Monday, October 8, 2012

'Most Trusted Remedy' by Kimmy Beach


Most Trusted Remedy



in the numb, yellow plummet of September, I would settle you
under the Mexican blankets on my couch. a sweating Margarita on the coffee table.
a green cloth napkin. custard-filled croissant from an elusive café we don’t yet have
up here. powdered sugar and roasted almonds flaking your fingers.

you would surely ask me, but I wouldn’t tell you how I acquired such a foreign treat
in this baked goods wasteland of Tims and nothing else. (we women must have
some secrets left to us.)

if you weren’t so goddamn far from me now, I know just how I’d soothe you.
the crunching ache. twitching cartilage and veins. I know just what I’d say: I need to
get the laundry. into your left hand, I’d place

I don’t know what book. the libretto of our favourite musical? it wouldn’t matter.
you know it by heart.

in the leftover, dirty-windowed sun, I’d pull hot towels and sheets from the dryer. spill them into the basket, a tangle of eggshell and cream. I’d carry it - balanced on one hip -

to where you’re curled up. dump it unceremoniously over your exhausted body. 

my mother’s most trusted remedy for all ills: moved-away friends, the sniffles,
shattered families. rattle and swirl of drying towels a promise of hot, powder-scented burial. on the saddest of days, she’d pull all the tea towels,
old rags out of the cupboards. throw everything clean in there: a falling mountain
of warm cotton big enough for three. wiping our hidden eyes
on purple pillow slips and Bugs Bunny beach towels.

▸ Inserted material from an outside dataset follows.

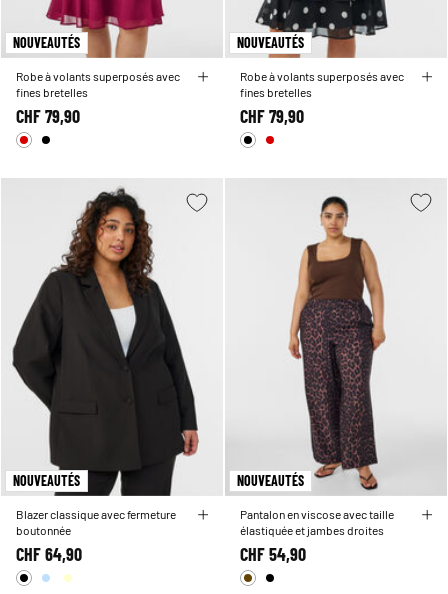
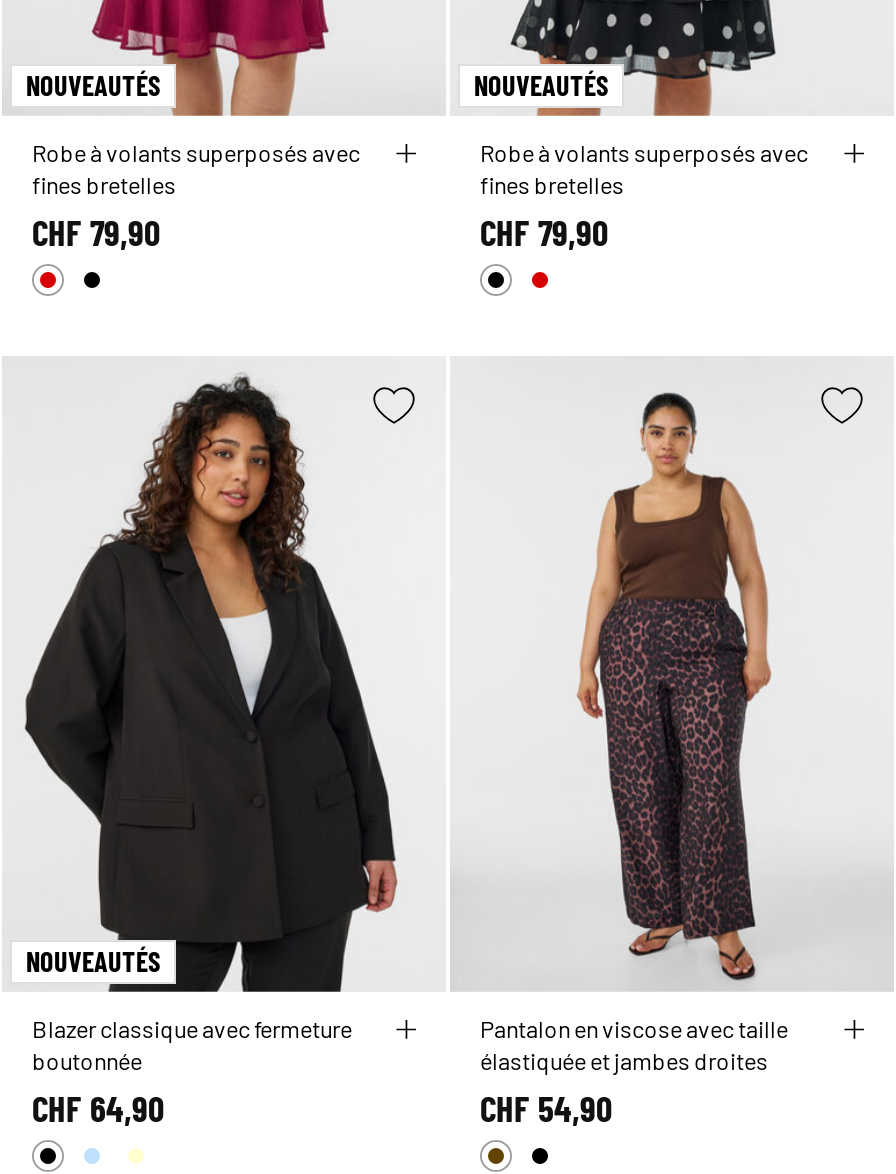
- NOUVEAUTÉS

your pills would fail you after a while. an hours-long rattle ahead of you now. your hands moving without your agency. fingers under shuddering kitchen towels stained  moussaka eggplant and Marks&Spencer-tea brown.

I’d wait for it to ooze its vanilla warmth into you, then lift the worn linen
from your shoulder. your quivering wrist. reveal you, calmer
under blankets and - hopefully
- sleeping. dream of stillness. everything back in the dryer, just in case.





Kimmy Beach's fifth collection of poetry, The Last Temptation of Bond, is forthcoming from The University of Alberta Press in 2013. Kimmy was co-facilitator (along with John Gould) at Sage Hill Writing Experience in the summer of 2012. She has read across the country and in Liverpool, UK. She writes from Red Deer, Alberta, where she lives with her husband, Stu.

1 comment:

  1. Lovely, delicious, in fact, poem, Kimmy! Thanks for posting, Doug!